§ **WORK TO BE COMPLETED**:
Return nothing but the lines from the one with "column 面试最终成绩 | position: 4 -> 2" through the one with "24 | 笔试最终成绩: 73.5 -> 71.2" in the data below, word for word and without pictures.

INFORMATION Start Marker

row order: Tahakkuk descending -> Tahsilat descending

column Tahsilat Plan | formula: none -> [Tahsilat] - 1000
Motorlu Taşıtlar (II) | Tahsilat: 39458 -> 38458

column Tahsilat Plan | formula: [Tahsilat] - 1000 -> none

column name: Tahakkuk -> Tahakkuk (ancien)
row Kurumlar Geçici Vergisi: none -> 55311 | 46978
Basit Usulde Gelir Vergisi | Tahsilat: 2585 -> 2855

INFORMATION End Marker
INFORMATION Start Marker

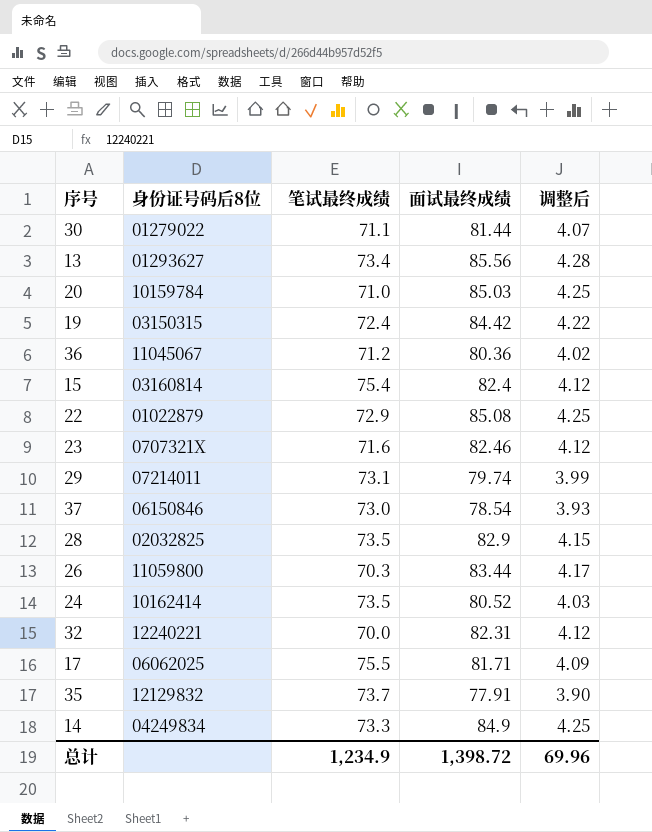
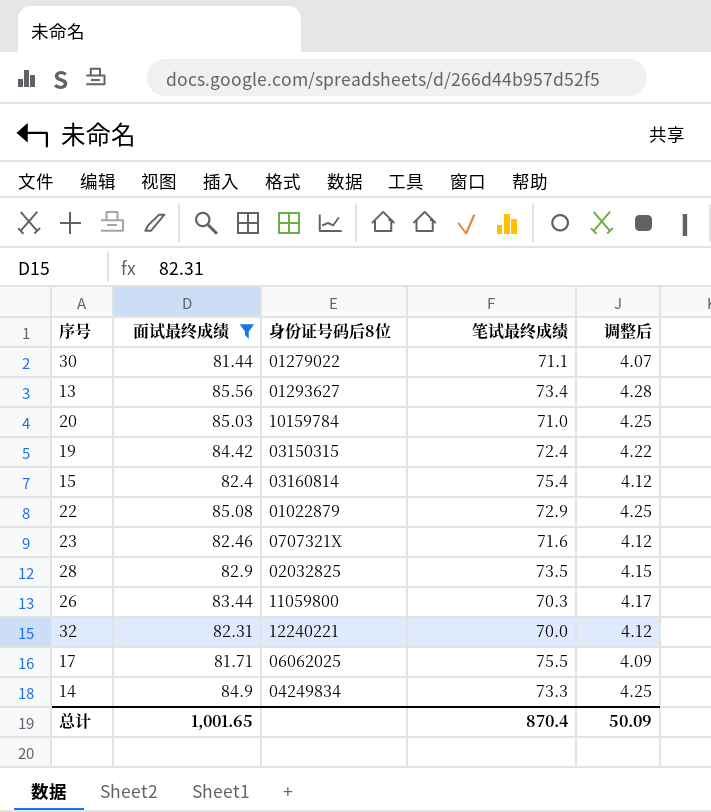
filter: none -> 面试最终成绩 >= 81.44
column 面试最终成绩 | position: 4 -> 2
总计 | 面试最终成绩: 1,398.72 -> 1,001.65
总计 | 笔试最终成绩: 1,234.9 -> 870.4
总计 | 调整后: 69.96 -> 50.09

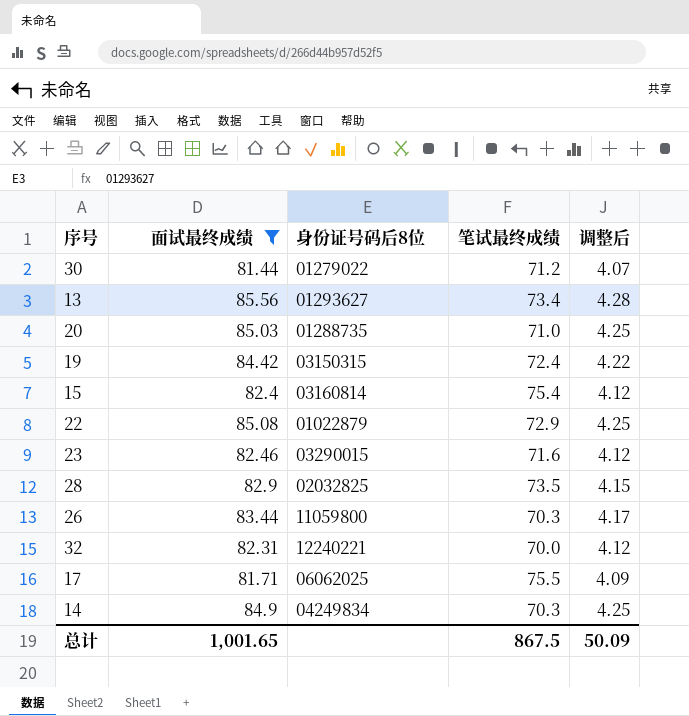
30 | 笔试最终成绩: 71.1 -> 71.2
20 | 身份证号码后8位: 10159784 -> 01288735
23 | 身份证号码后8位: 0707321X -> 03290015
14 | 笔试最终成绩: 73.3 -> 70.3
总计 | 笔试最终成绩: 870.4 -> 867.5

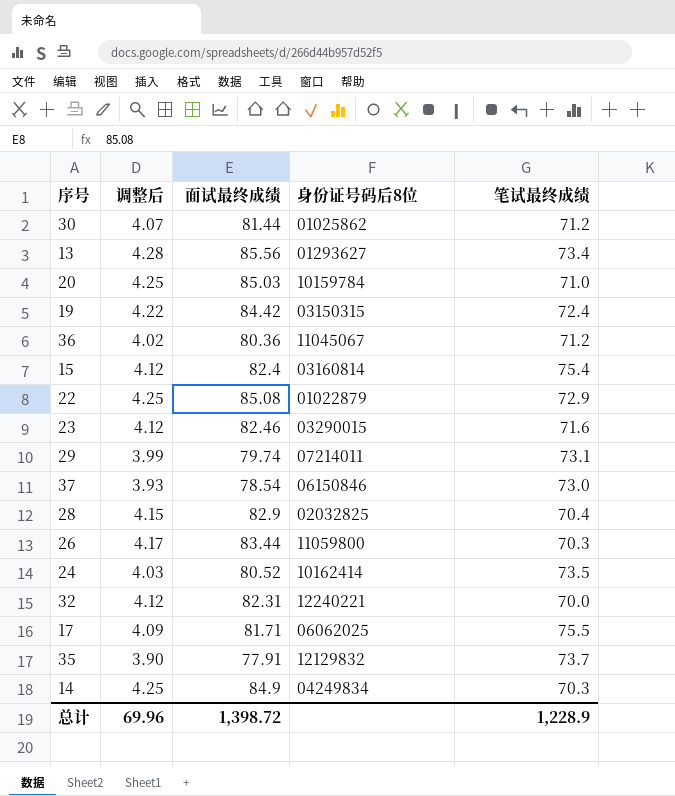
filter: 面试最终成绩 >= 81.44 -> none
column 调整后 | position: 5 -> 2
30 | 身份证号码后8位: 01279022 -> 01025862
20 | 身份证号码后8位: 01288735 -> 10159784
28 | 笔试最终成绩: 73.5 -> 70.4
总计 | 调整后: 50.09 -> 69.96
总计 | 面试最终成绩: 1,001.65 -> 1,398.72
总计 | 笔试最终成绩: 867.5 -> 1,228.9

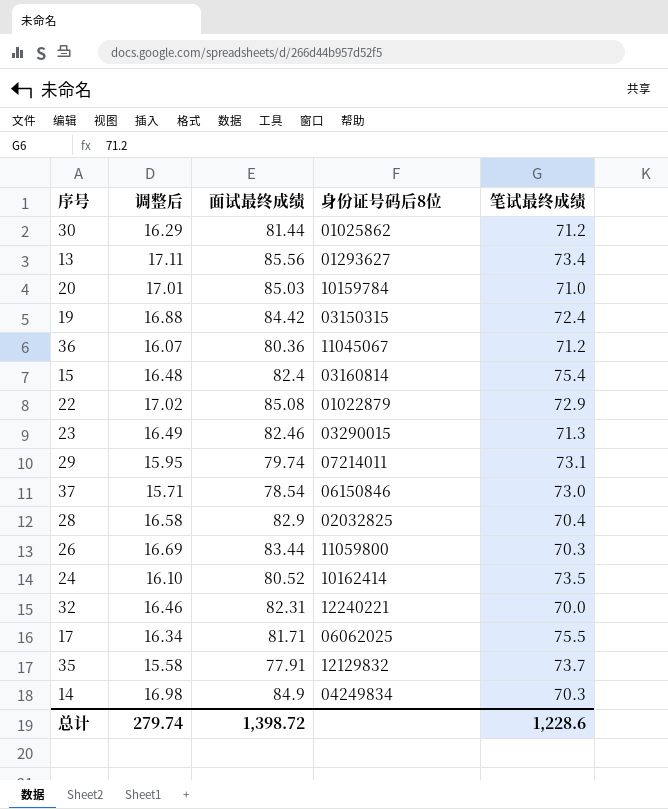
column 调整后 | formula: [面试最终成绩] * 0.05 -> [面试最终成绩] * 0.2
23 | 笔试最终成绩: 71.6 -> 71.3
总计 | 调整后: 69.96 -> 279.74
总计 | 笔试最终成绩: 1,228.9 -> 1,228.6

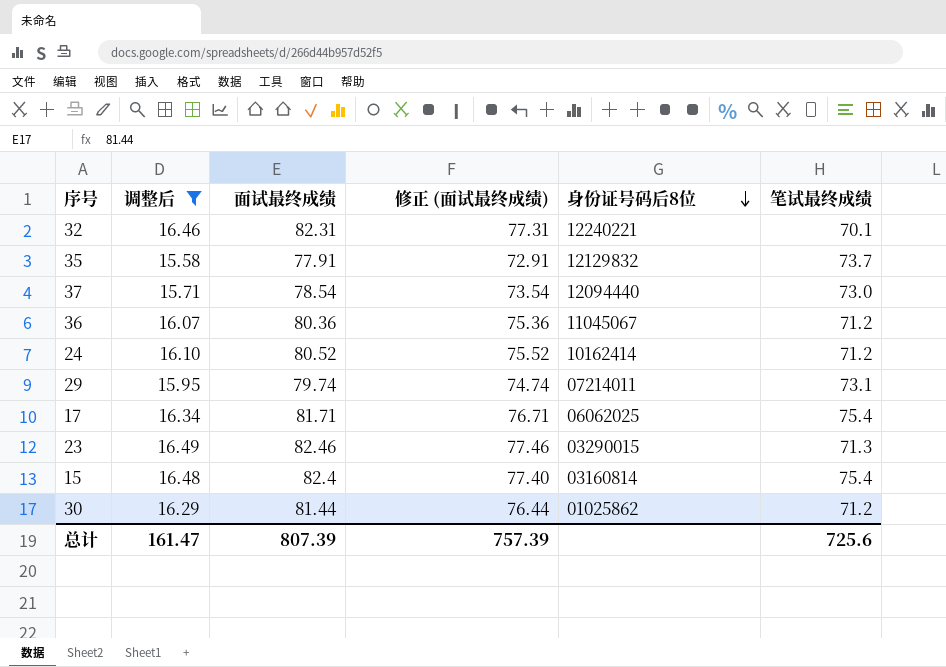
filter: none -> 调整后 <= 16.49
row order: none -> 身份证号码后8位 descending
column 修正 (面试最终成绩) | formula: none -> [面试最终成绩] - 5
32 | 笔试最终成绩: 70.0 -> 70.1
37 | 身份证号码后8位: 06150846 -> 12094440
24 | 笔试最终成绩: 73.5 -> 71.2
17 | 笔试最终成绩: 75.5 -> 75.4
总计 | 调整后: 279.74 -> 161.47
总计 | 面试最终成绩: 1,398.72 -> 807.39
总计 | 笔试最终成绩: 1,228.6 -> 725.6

INFORMATION End Marker

§ **RESULT FOR THIS TASK**:
column 面试最终成绩 | position: 4 -> 2
总计 | 面试最终成绩: 1,398.72 -> 1,001.65
总计 | 笔试最终成绩: 1,234.9 -> 870.4
总计 | 调整后: 69.96 -> 50.09

30 | 笔试最终成绩: 71.1 -> 71.2
20 | 身份证号码后8位: 10159784 -> 01288735
23 | 身份证号码后8位: 0707321X -> 03290015
14 | 笔试最终成绩: 73.3 -> 70.3
总计 | 笔试最终成绩: 870.4 -> 867.5

filter: 面试最终成绩 >= 81.44 -> none
column 调整后 | position: 5 -> 2
30 | 身份证号码后8位: 01279022 -> 01025862
20 | 身份证号码后8位: 01288735 -> 10159784
28 | 笔试最终成绩: 73.5 -> 70.4
总计 | 调整后: 50.09 -> 69.96
总计 | 面试最终成绩: 1,001.65 -> 1,398.72
总计 | 笔试最终成绩: 867.5 -> 1,228.9

column 调整后 | formula: [面试最终成绩] * 0.05 -> [面试最终成绩] * 0.2
23 | 笔试最终成绩: 71.6 -> 71.3
总计 | 调整后: 69.96 -> 279.74
总计 | 笔试最终成绩: 1,228.9 -> 1,228.6

filter: none -> 调整后 <= 16.49
row order: none -> 身份证号码后8位 descending
column 修正 (面试最终成绩) | formula: none -> [面试最终成绩] - 5
32 | 笔试最终成绩: 70.0 -> 70.1
37 | 身份证号码后8位: 06150846 -> 12094440
24 | 笔试最终成绩: 73.5 -> 71.2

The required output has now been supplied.